[Instructions for the task] Would you copy the listing below exactly, keeping the pictures out?

-------

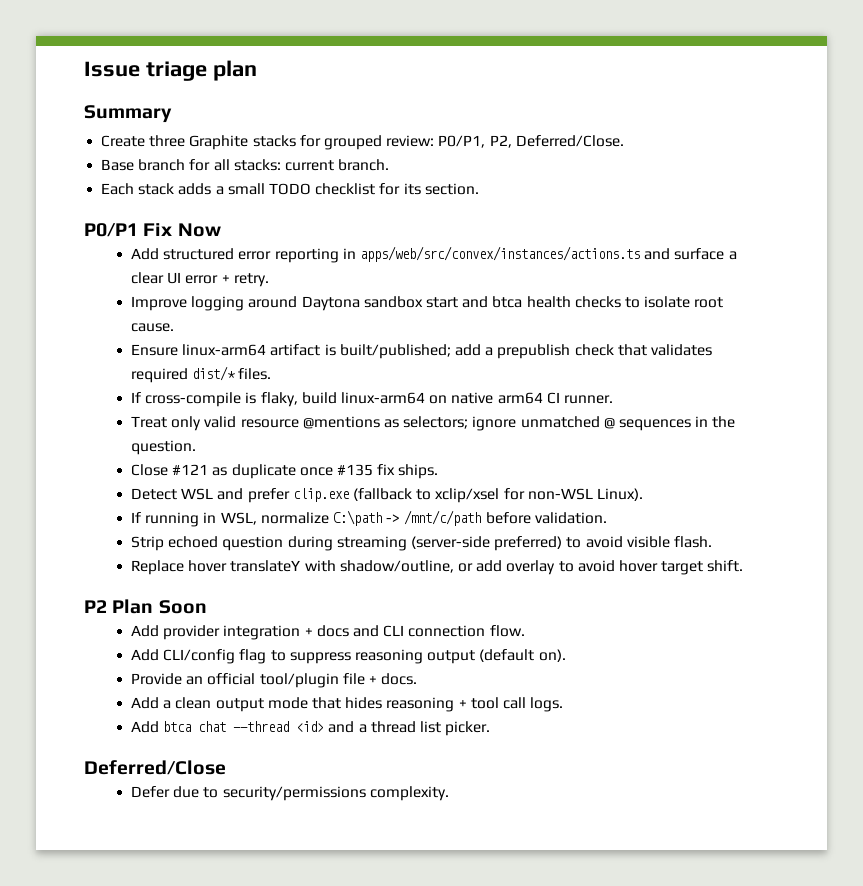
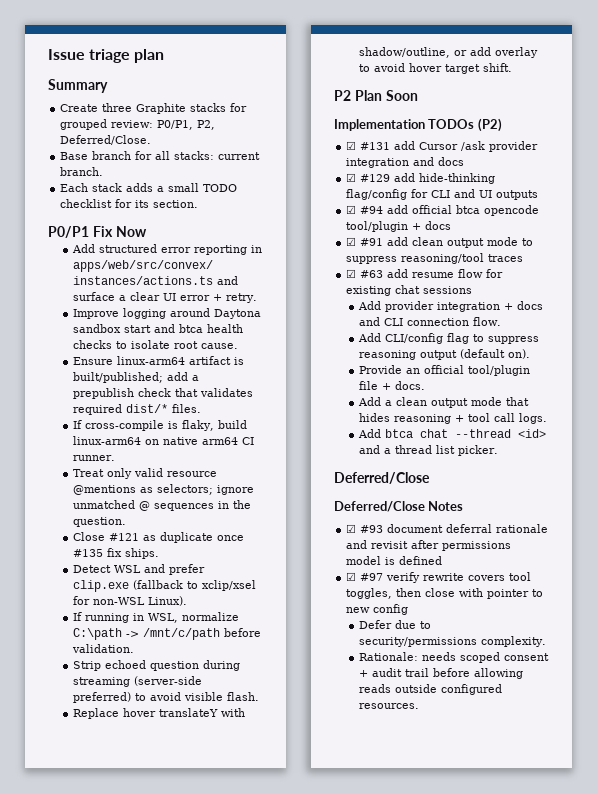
+ Implementation TODOs (P2)
+ ☑ #131 add Cursor /ask provider integration and docs
+ ☑ #129 add hide-thinking flag/config for CLI and UI outputs
+ ☑ #94 add official btca opencode tool/plugin + docs
+ ☑ #91 add clean output mode to suppress reasoning/tool traces
+ ☑ #63 add resume flow for existing chat sessions
+ Deferred/Close Notes
+ ☑ #93 document deferral rationale and revisit after permissions model is defined
+ ☑ #97 verify rewrite covers tool toggles, then close with pointer to new config
+ Rationale: needs scoped consent + audit trail before allowing reads outside configured resources.

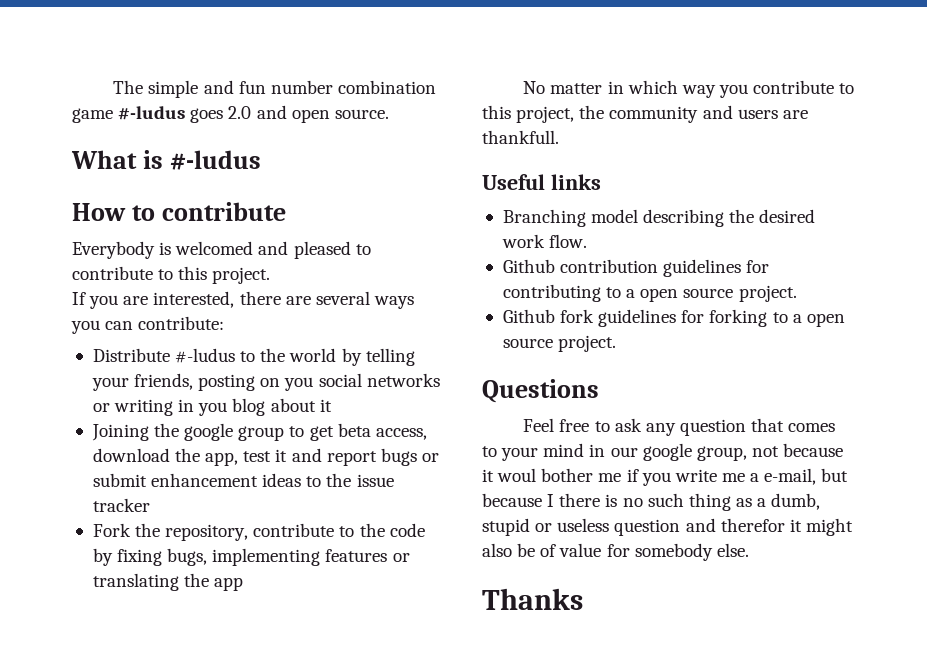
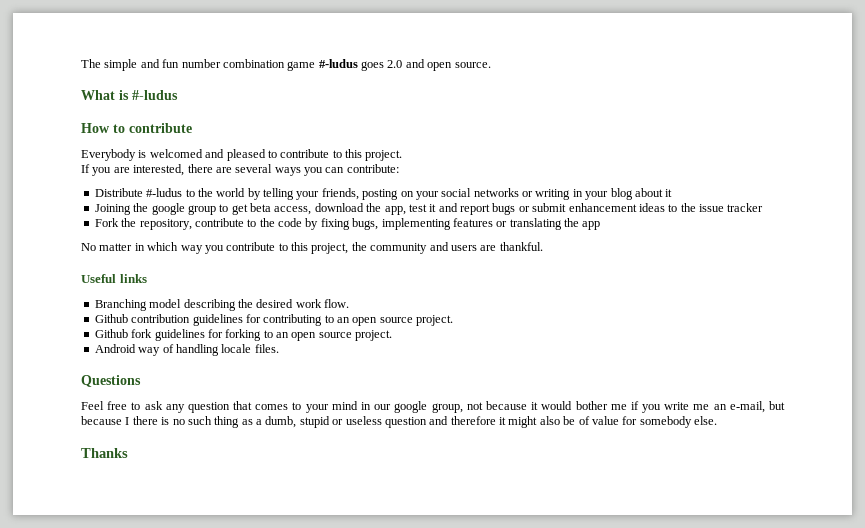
- Distribute #-ludus to the world by telling your friends, posting on you social networks or writing in you blog about it
+ Distribute #-ludus to the world by telling your friends, posting on your social networks or writing in your blog about it
- No matter in which way you contribute to this project, the community and users are thankfull.
+ No matter in which way you contribute to this project, the community and users are thankful.
- Github contribution guidelines for contributing to a open source project.
+ Github contribution guidelines for contributing to an open source project.
- Github fork guidelines for forking to a open source project.
+ Github fork guidelines for forking to an open source project.
+ Android way of handling locale files.
- Feel free to ask any question that comes to your mind in our google group, not because it woul bother me if you write me a e-mail, but because I there is no such thing as a dumb, stupid or useless question and therefor it might also be of value for somebody else.
+ Feel free to ask any question that comes to your mind in our google group, not because it would bother me if you write me an e-mail, but because I there is no such thing as a dumb, stupid or useless question and therefore it might also be of value for somebody else.

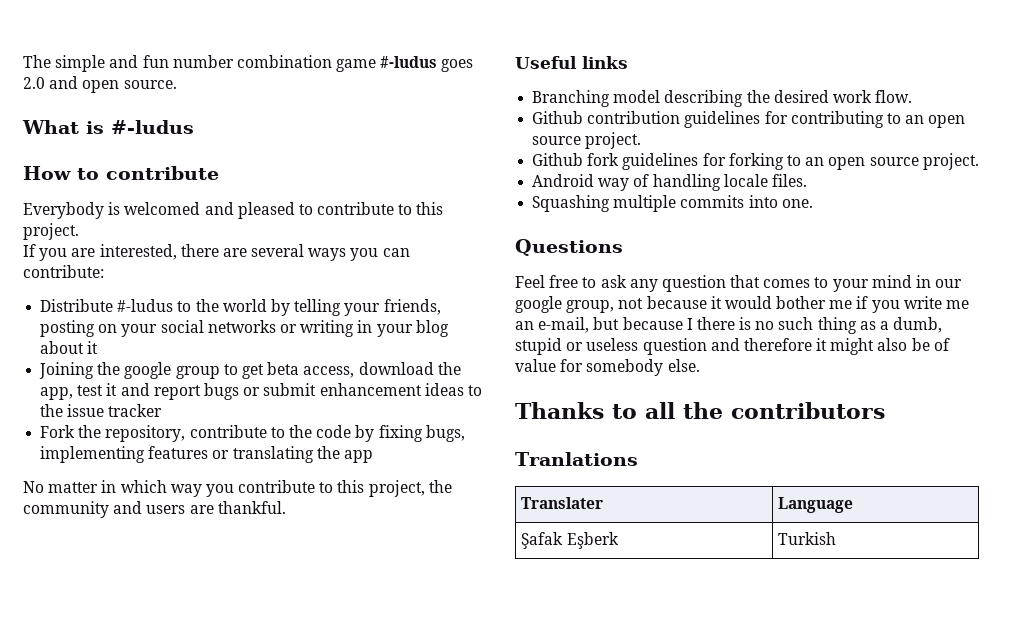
+ Squashing multiple commits into one.
- Thanks
+ Thanks to all the contributors
+ Tranlations
+ Translater | Language
+ Şafak Eşberk | Turkish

-------

[Written answer]
+ Implementation TODOs (P2)
+ ☑ #131 add Cursor /ask provider integration and docs
+ ☑ #129 add hide-thinking flag/config for CLI and UI outputs
+ ☑ #94 add official btca opencode tool/plugin + docs
+ ☑ #91 add clean output mode to suppress reasoning/tool traces
+ ☑ #63 add resume flow for existing chat sessions
+ Deferred/Close Notes
+ ☑ #93 document deferral rationale and revisit after permissions model is defined
+ ☑ #97 verify rewrite covers tool toggles, then close with pointer to new config
+ Rationale: needs scoped consent + audit trail before allowing reads outside configured resources.

- Distribute #-ludus to the world by telling your friends, posting on you social networks or writing in you blog about it
+ Distribute #-ludus to the world by telling your friends, posting on your social networks or writing in your blog about it
- No matter in which way you contribute to this project, the community and users are thankfull.
+ No matter in which way you contribute to this project, the community and users are thankful.
- Github contribution guidelines for contributing to a open source project.
+ Github contribution guidelines for contributing to an open source project.
- Github fork guidelines for forking to a open source project.
+ Github fork guidelines for forking to an open source project.
+ Android way of handling locale files.
- Feel free to ask any question that comes to your mind in our google group, not because it woul bother me if you write me a e-mail, but because I there is no such thing as a dumb, stupid or useless question and therefor it might also be of value for somebody else.
+ Feel free to ask any question that comes to your mind in our google group, not because it would bother me if you write me an e-mail, but because I there is no such thing as a dumb, stupid or useless question and therefore it might also be of value for somebody else.

+ Squashing multiple commits into one.
- Thanks
+ Thanks to all the contributors
+ Tranlations
+ Translater | Language
+ Şafak Eşberk | Turkish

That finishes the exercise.